Source : Les Entités spirituelles dans les corps célestes et dans les règnes de la nature, par Rudolf Steiner, éditions Triades, collection Science de l’Homme, Science de l’Esprit

Au sein de la diversité qui se trouve derrière le monde physique, nous trouvons d’abord des entités qui se montrent au regard occulte sous forme d’images définies. Vous voyez, je suis obligé de prendre comme point de départ ce que nous connaissons déjà, pour décrire ce que nous percevons en premier lieu : des images définies, des êtres aux contours déterminés, dont nous pouvons dire qu’on peut décrire la forme ou l’apparence.

Ces êtres sont une des classes d’entités que nous trouvons en premier lieu derrière le monde physique sensible. Une deuxième espèce d’entités que nous trouvons là ne peuvent être décrites comme des formes définies ou solides, mais on peut employer le mot de métamorphose, de formes changeantes.

C’est là ce qui s’offre au regard occulte en second lieu. Donc les entités de formes définies appartiennent à une classe ; celles qui changent de forme à chaque instant, qui ont déjà changé à l’instant où elles nous apparaissent, que nous croyons pouvoir saisir et dont nous ne pouvons suivre les fluctuations qu’en rendant nous-mêmes notre âme également mobile et réceptive, ces entités appartiennent à cette seconde classe…

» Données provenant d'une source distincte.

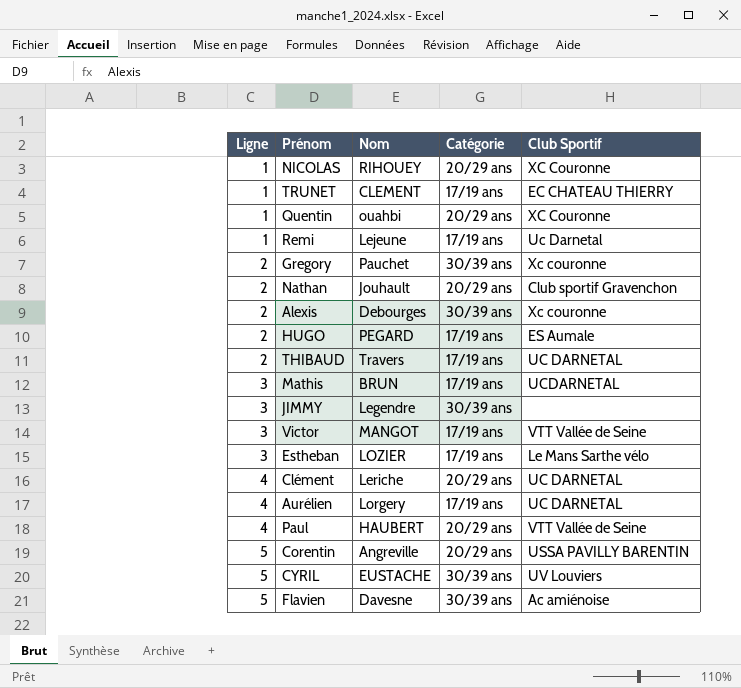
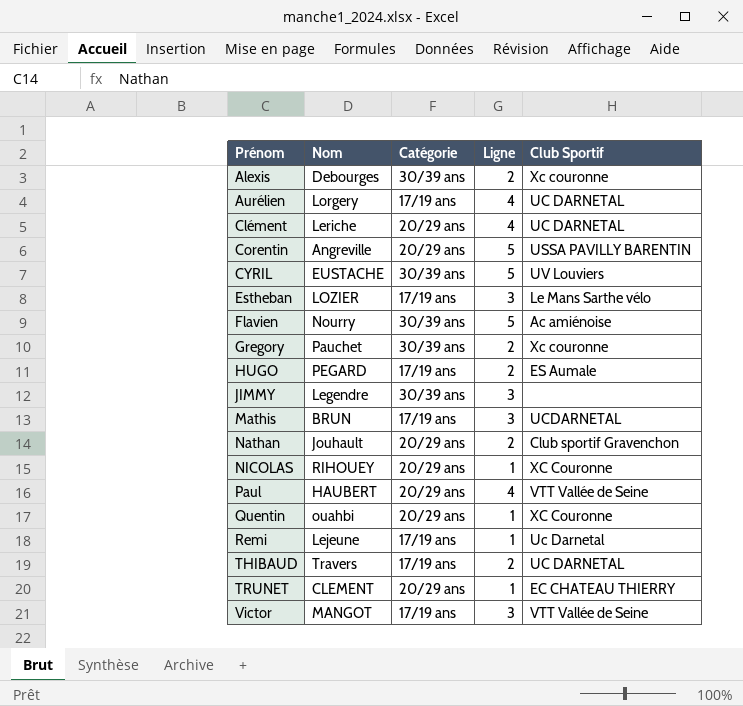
row order: Ligne ascending -> Prénom ascending
column Ligne | position: 1 -> 4
Flavien | Nom: Davesne -> Nourry
TRUNET | Catégorie: 17/19 ans -> 20/29 ans

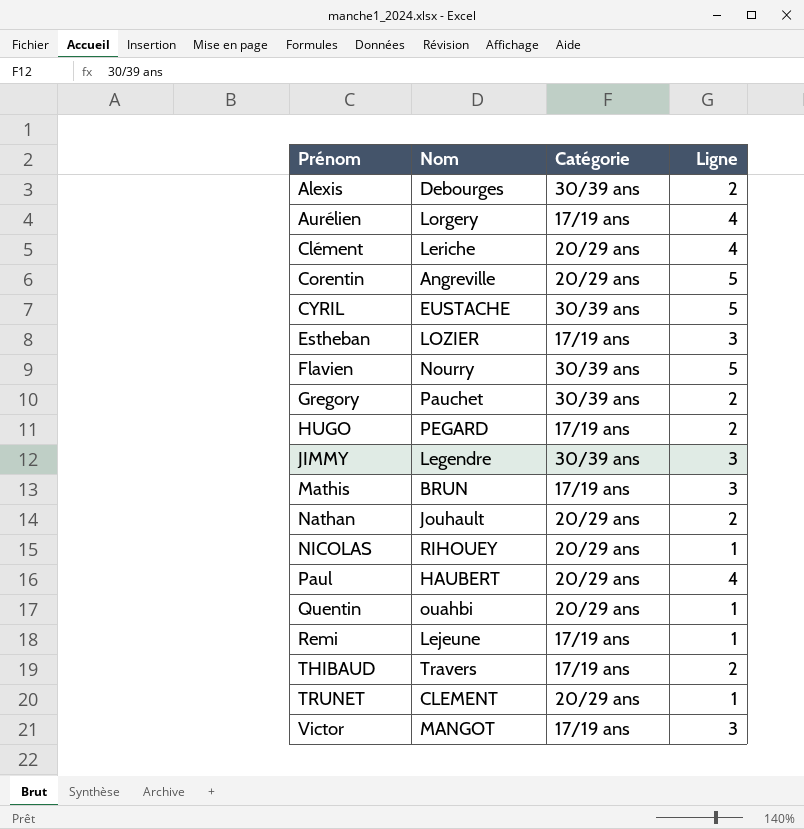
column Club Sportif | position: 5 -> none

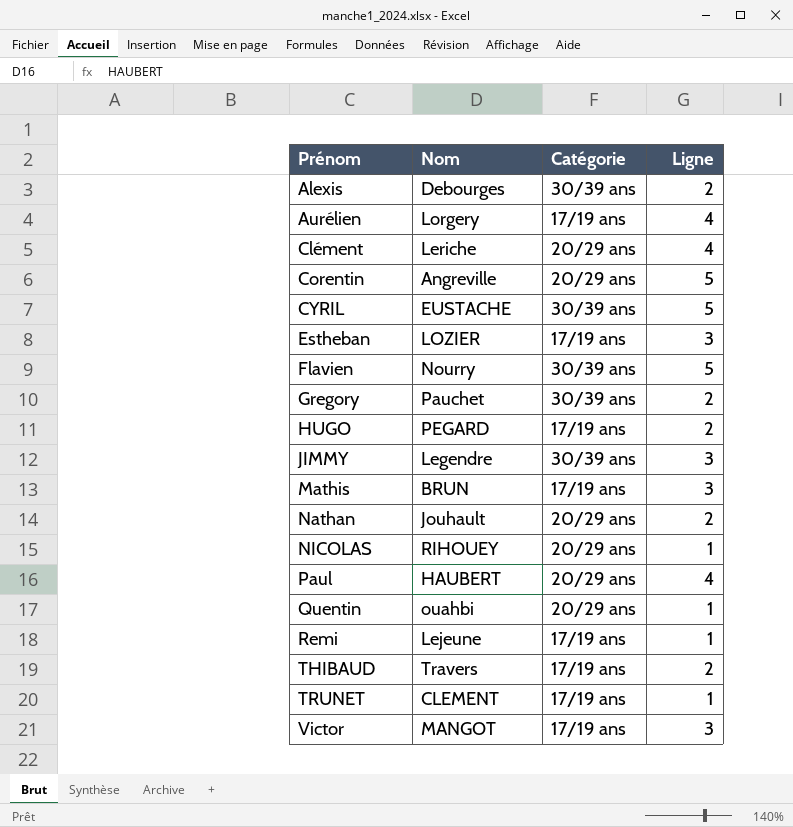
TRUNET | Catégorie: 20/29 ans -> 17/19 ans

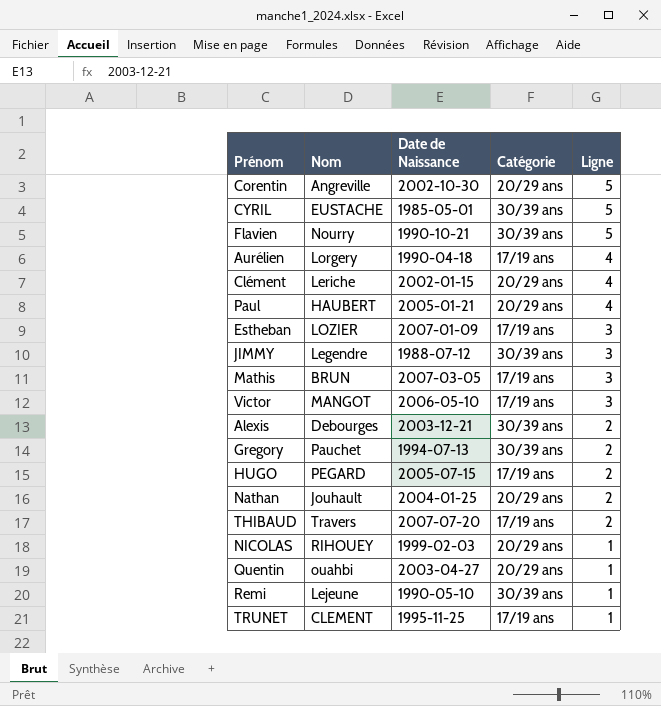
row order: Prénom ascending -> Ligne descending
column Date de Naissance | position: none -> 3
Remi | Catégorie: 17/19 ans -> 30/39 ans

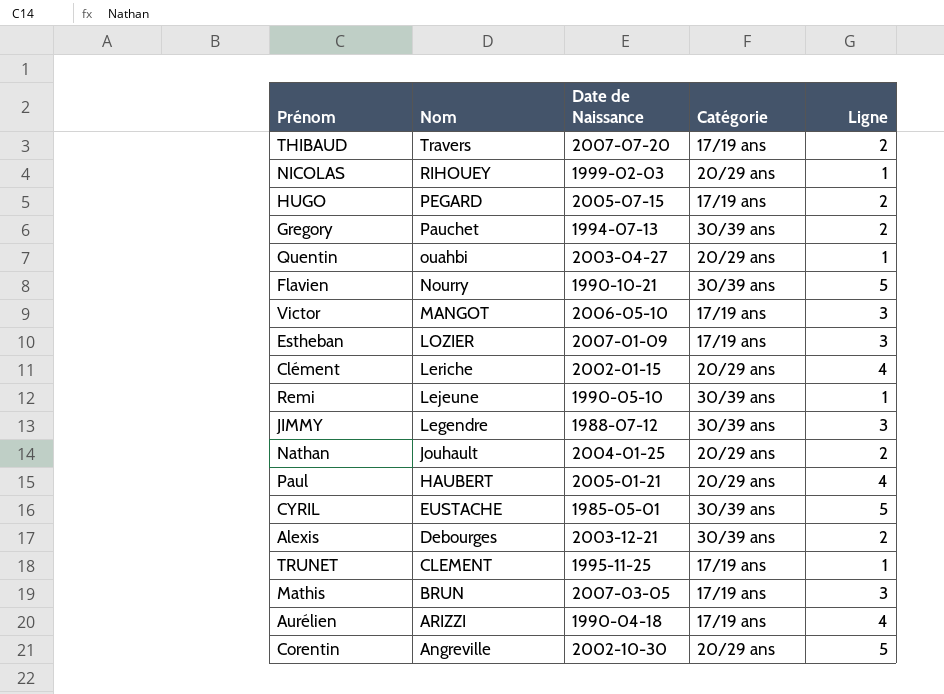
row order: Ligne descending -> Nom descending
Aurélien | Nom: Lorgery -> ARIZZI

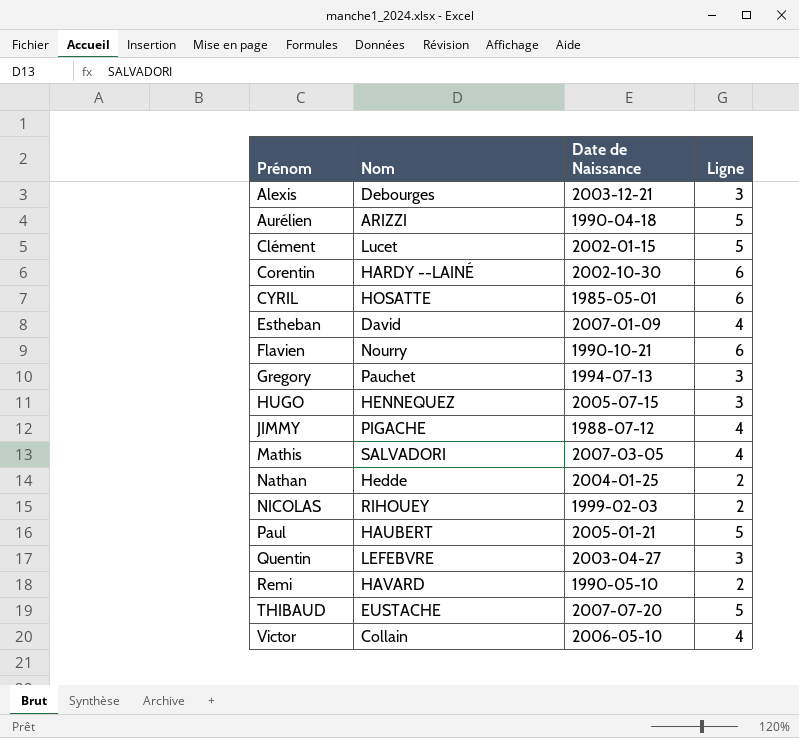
row order: Nom descending -> Prénom ascending
column Catégorie | position: 4 -> none
row TRUNET: CLEMENT | 1995-11-25 | 17/19 ans | 1 -> none
Alexis | Ligne: 2 -> 3
Aurélien | Ligne: 4 -> 5
Clément | Nom: Leriche -> Lucet
Clément | Ligne: 4 -> 5
Corentin | Nom: Angreville -> HARDY --LAINÉ
Corentin | Ligne: 5 -> 6
CYRIL | Nom: EUSTACHE -> HOSATTE
CYRIL | Ligne: 5 -> 6
Estheban | Nom: LOZIER -> David
Estheban | Ligne: 3 -> 4
Flavien | Ligne: 5 -> 6
Gregory | Ligne: 2 -> 3
HUGO | Nom: PEGARD -> HENNEQUEZ
HUGO | Ligne: 2 -> 3
JIMMY | Nom: Legendre -> PIGACHE
JIMMY | Ligne: 3 -> 4
Mathis | Nom: BRUN -> SALVADORI
Mathis | Ligne: 3 -> 4
Nathan | Nom: Jouhault -> Hedde
NICOLAS | Ligne: 1 -> 2
Paul | Ligne: 4 -> 5
Quentin | Nom: ouahbi -> LEFEBVRE
Quentin | Ligne: 1 -> 3
Remi | Nom: Lejeune -> HAVARD
Remi | Ligne: 1 -> 2
THIBAUD | Nom: Travers -> EUSTACHE
THIBAUD | Ligne: 2 -> 5
Victor | Nom: MANGOT -> Collain
Victor | Ligne: 3 -> 4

À vrai dire, ces êtres ne changent pas continuellement de formes, car ils n’ont pas de forme intrinsèque. Ils nous apparaissent comme l’éclair, ils s’allument et disparaissent comme des météores. Sans forme définie, ils semblent flotter au-dessus de notre terre, ils s’allument et s’éteignent comme des feux follets. De tels êtres sont nécessaires à la maturation de tout ce qui existe dans les règnes de la nature. Pour que le regard occulte puisse percevoir ces entités, il doit se diriger uniquement vers l’air, vers un air aussi pur que possible.